Für teurere externe Geräte muss sich entscheiden, wer diese nicht hauptsächlich zum Surfen und Mailen verwenden will. Als Telefonbeantworter macht nur ein Gerät Sinn, das aktiv arbeitet sowie über einen Speicher für ankommende Daten verfügt, zusätzlich darf es nicht von der PC-Stromversorgung abhängig sein. Wer will schon einen Telefonbeantworter, der nur funktioniert, wenn man am PC arbeitet? Wer zudem noch die volle Fax-Funktionalität in Anspruch nehmen, also rund um die Uhr Faxe empfangen will, muss zusätzlich darauf achten, dass der ISDN-Adapter einen Direktanschluss für den Drucker besitzt.
Hybride eignen sich besonders für Anwender, die ihren Adapter in verschiedenen oder analog/digital gemischten Umgebungen einsetzen wollen, und wo nicht an allen Orten ein digitaler Telefonanschluss vorhanden ist. Ebenfalls sollte der Entscheid auf einen Hybriden fallen, wenn man in nächster Zeit auf ein ISDN-Netz umgestellen will, die Anschaffung eines Modems aber nicht mehr warten kann.

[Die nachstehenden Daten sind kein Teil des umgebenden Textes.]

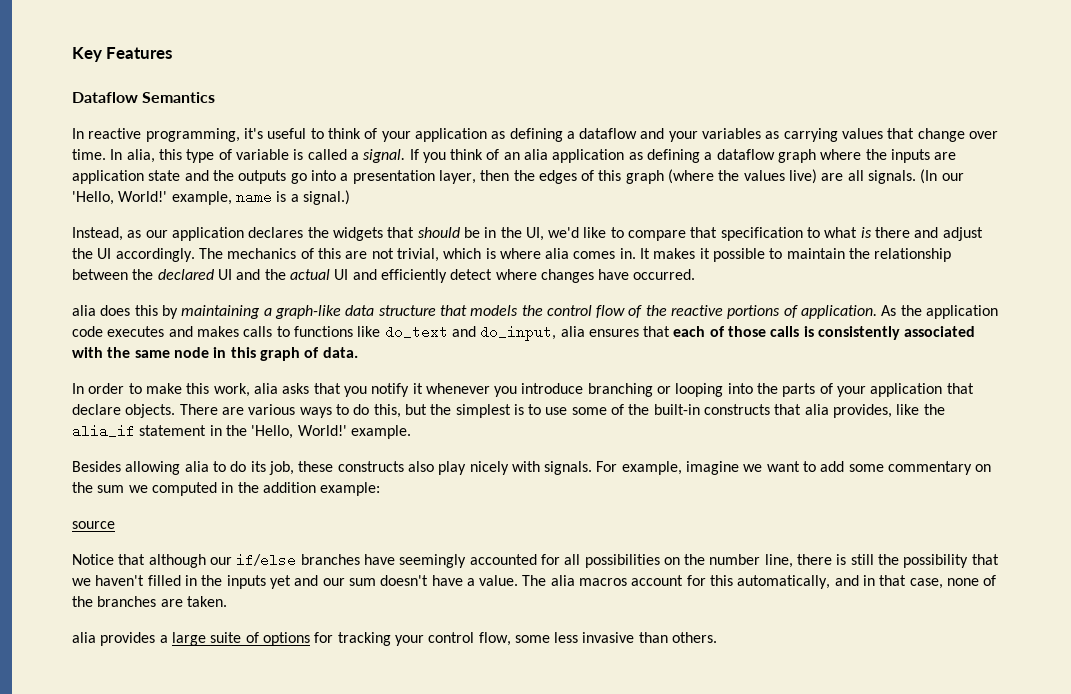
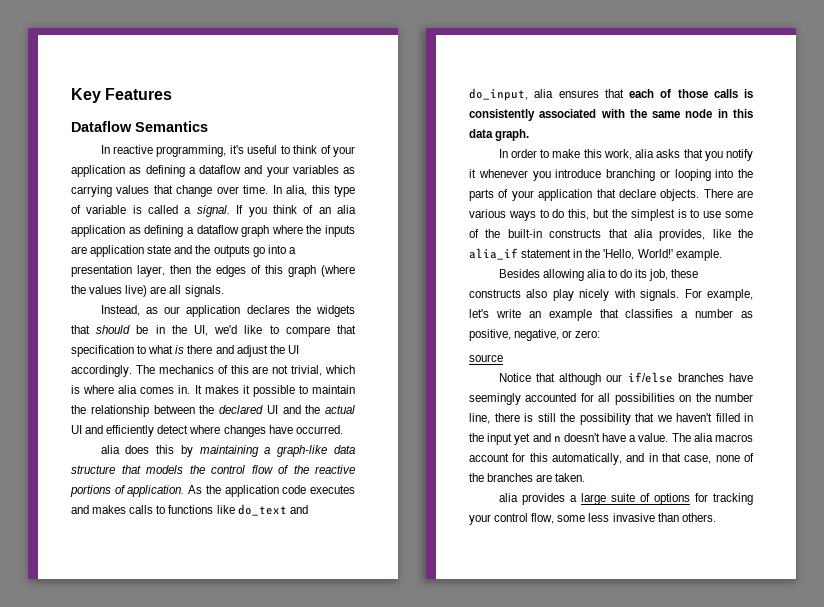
[920,169,964,184] [72,190,350,205] (In our 'Hello, World!' example, name is a signal.) -> (224, 291) none
[259,347,358,361] graph of data. -> [469,129,530,141] data graph.
[686,461,992,475] [72,482,381,496] imagine we want to add some commentary on the sum we computed in the addition example: -> [469,309,753,321] [469,329,601,341] let's write an example that classifies a number as positive, negative, or zero:
[226,575,266,589] inputs -> [487,433,513,445] input
[322,578,376,586] our sum -> [553,436,561,442] n

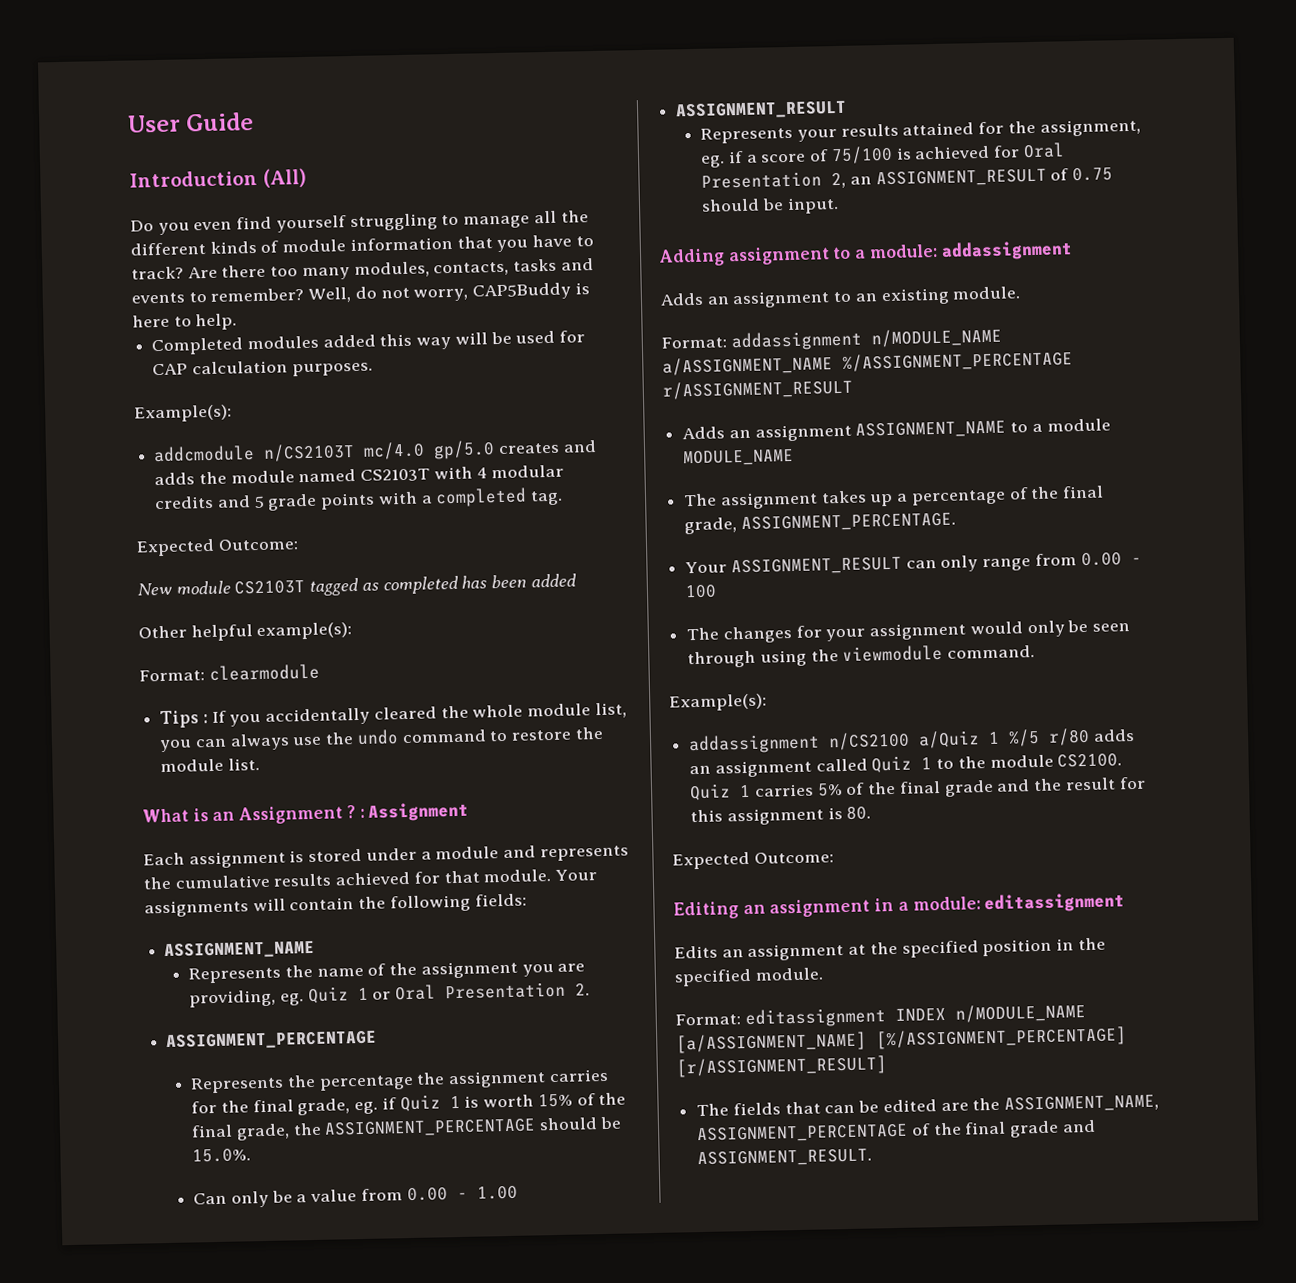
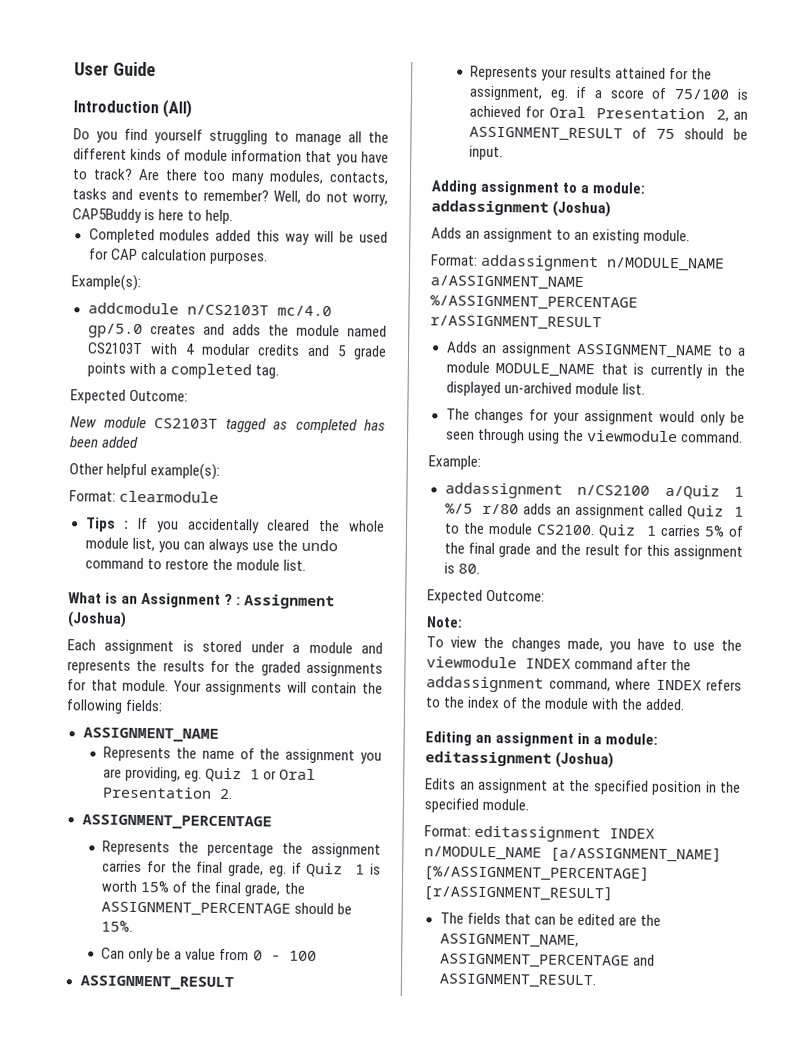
[193,221,233,231] even -> (118, 137) none
(470, 811) none -> [67,611,127,628] (Joshua)
[174,871,411,889] cumulative results achieved -> [162,660,383,677] results for the graded assignments
[192,1148,252,1163] 15.0%. -> [101,920,134,932] 15%.
[406,1185,518,1202] 0.00 - 1.00 -> [252,950,317,962] 0 - 100
[1072,167,1114,182] 0.75 -> [656,128,676,140] 75
(1073, 250) none -> [552,200,612,218] (Joshua)
[683,485,1105,510] [684,512,956,535] [685,552,1142,576] [685,584,718,599] // The assignment takes up a percentage of the final grade, ASSIGNMENT_PERCENTAGE. // Your ASSIGNMENT_RESULT can only range from 0.00 - 100 -> [600,363,745,379] [445,381,645,397] that is currently in the displayed un-archived module list.
[669,693,767,712] Example(s): -> [428,455,481,470] Example:
(834, 857) none -> [426,616,463,628] [426,636,742,653] [426,656,692,671] [426,676,742,693] [426,696,686,711] // Note: // To view the changes made, you have to use the viewmodule INDEX command after the addassignment command, where INDEX refers to the index of the module with the added.
(1126, 903) none -> [555,751,615,769] (Joshua)
[910,1120,1060,1138] of the final grade -> (630, 961) none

Welche Funktionen ein ISDN-Adapter übernehmen kann, wird weitgehend durch die Software bestimmt. Daher liegt den Geräten der Hersteller meist ein ganzes Softwarebundle bei. Dieses enthält oft eine DFÜ-Software, die einem die Wahl zwischen dem Windows-Tool und dem Produkt des Herstellers bietet. Zum Softwarestandard gehört mittlerweilen ebenfalls die Kommunikationssoftware RVS-COM Lite, welche die notwendigen Kommunikations-Utilities für Fax- und Voice-Funktionen beinhaltet. Dabei handelt es sich um eine bewährte Kommunikations-Suite, welche alle Grundfunktionen unterstützt und die von den meisten Anbietern mitgeliefert wird. Doch stehen solche Tools auch als Shareware auf dem Internet zur Verfügung, und andererseits können die meisten Funktionen auch von Windows-Utilities übernommen werden.
Nicht enttäuscht darf sein, wer hofft, mit dem neu erworbenen ISDN-Adapter schneller faxen zu können: Die meisten Fax-Protokolle unterstützen nach wie vor 14,4 kbps, obwohl eigentlich schon lange ein ISDN-Fax-Standard bereitgestellt ist, der eine Datenübermittlung von 64 kbps ermöglichen würde. Doch sind noch zu viele Fax-Geräte im Umlauf, die das ISDN-Protokoll nicht verarbeiten, womit es wenig Sinn macht, das Risiko einzugehen, beim Empfänger nicht verstanden zu werden.
Auch sind die Telefonbeantworterfunktionen zwar in den meisten Softwarebundles enthalten, doch hängt deren Einsatzmöglichkeit vom Adapter ab. Ein Billig-Gerät ersetzt keine Answering Machine.
Obschon es sicherlich bequem ist, eine gut assortierte Softwarepalette gleich mit dem ISDN-Adapter mitgeliefert zu bekommen, sollte dies nicht das wichtigste Argument beim Kauf sein. Die notwendigen Tools kann man sich auch sonst beschaffen.